Results: A total of 115 patients were studied. In 55 patients, the T-graft was placed between the LIMA and SV, and in 60 patients, the T-graft was placed between the LIMA and RA. Patients in the SV group were older (70.6 ± 7.8 vs. 58.5 ± 10.0 years; p < 0.001), suffered more frequently from non-ST elevation myocardial infarction (12.7 vs. 1.7%; p = 0.027), arterial hypertension (83.6 vs. 61.7%; p = 0.009), and atrial fibrillation (18.2 vs. 1.7%; p = 0.003). They were less likely to be active smokers (16.4 vs. 38.3%; p = 0.009) and less likely to have a history of variceal surgery (0 vs. 15.0%; p = 0.003). Calcification of the ascending aorta was also found more frequently in the saphenous group (18.2 vs. 3.3%, p = 0.009). Operative times and number of distal anastomoses did not differ significantly between the two groups. Postoperative deliriums (16.7 vs. 5.0%; p = 0.043) were observed more frequently in venous patients. Wound healing disorders of the leg (11.1 vs. 0%; p = 0.011) did only occur in SV group and wound infections of the arm only in the RA group. Complete follow-up was achieved in 74.8% of cases. Median follow-up was 60.3 (39.6; 73.2) months. Serious adverse cardiac-cerebral events (19.0 vs. 22.7%; p = 0.675) and mortality (14.5 vs. 6.7%; p = 0.167) did not differ significantly between the groups at follow-up. Myocardial infarction (0 vs. 2.5%; p = 1.000) and stroke (0 vs. 7.5%; p = 0.245) were observed exclusively in RA group. Percutaneous coronary intervention was required in single patients of RA group (0 vs. 15.0%; p = 0.028). No patient from either group underwent repeat coronary artery bypass grafting (CABG). The patients of SV group had angiographically competent grafts and open anastomoses. Graft failure was noted in a single patient in RA group, in which case both grafts and native coronary vessels were stented. Kaplan-Meier analysis revealed no significant survival disadvantage for SV group compared with RA group.

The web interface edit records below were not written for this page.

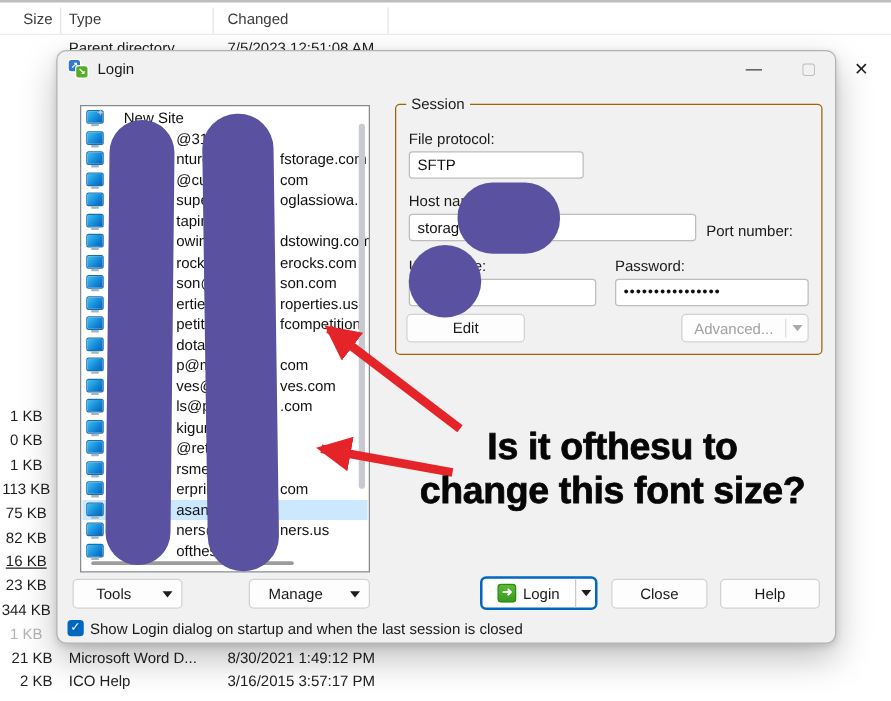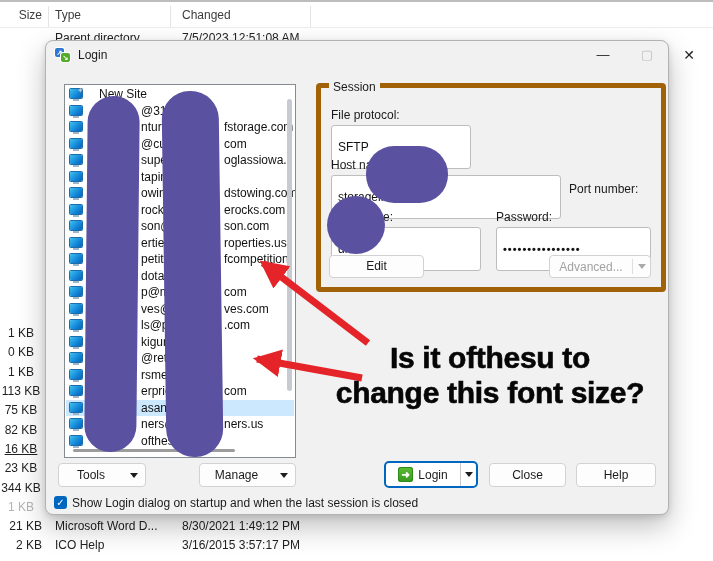--- a/index.html
+++ b/index.html
@@ -49,25 +49,25 @@
          box-shadow:0 0 0 1px #1a6eae;}
   .sicon::after{content:"";position:absolute;left:3px;top:10px;width:6px;height:2px;background:#9fb6c6;}
   .sicon.new::before{content:"✦";position:absolute;left:7px;top:-6px;font-size:8px;color:#c2c2c2;}
   .srow .st{position:absolute;left:21px;margin-left:12px;}
   .srow .mid{position:absolute;left:75px;white-space:nowrap;}
   .srow .end{position:absolute;left:158px;white-space:nowrap;}
   .vscroll{right:3px;top:14px;width:5px;height:292px;background:#c7cbd1;border-radius:3px;}
   .hscroll{left:8px;bottom:5px;width:162px;height:3px;background:#9c9c9c;border-radius:2px;}
 
   
-  .group{left:270px;top:42px;width:340px;height:199px;border:5px solid #a16207;border-radius:4px;}
+  .group{left:270px;top:42px;width:340px;height:199px;border:1px solid #a16207;border-radius:4px;}
   .group-label{left:8px;top:-8px;background:#f1f1f1;padding:0 4px;color:#1a1a1a;}
   .flabel{color:#1a1a1a;}
   .field{background:#fff;border:1px solid #bdbdbd;border-radius:3px;height:18px;line-height:18px;
-         padding:12px 6px;color:#111;overflow:hidden;white-space:nowrap;}
+         padding:1px 6px;color:#111;overflow:hidden;white-space:nowrap;}
   .fp-label{left:10px;top:20px;}
   .fp-field{left:10px;top:37px;width:126px;}
   .host-label{left:10px;top:70px;}
   .host-field{left:10px;top:87px;width:216px;}
   .port-label{left:248px;top:70px;margin-top:24px;}
   .port-field{left:248px;top:87px;width:68px;text-align:right;}
   .user-label{left:10px;top:122px;}
   .user-field{left:10px;top:139px;width:136px;}
   .pw-label{left:175px;top:122px;}
   .pw-field{left:175px;top:139px;width:141px;font-size:11px;font-weight:bold;letter-spacing:1px;}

Conclusion: CABG with a composite T-graft between LIMA and a segment of SV may be comparable to bypass surgery with a composite T-graft between LIMA and RA. This might be true in terms of morbidity and mortality over an intermediate-term observation period. The results of our studies give rise to the hypothesis that the decision not to perform aortic bypass anastomosis may be more important than the choice of graft material.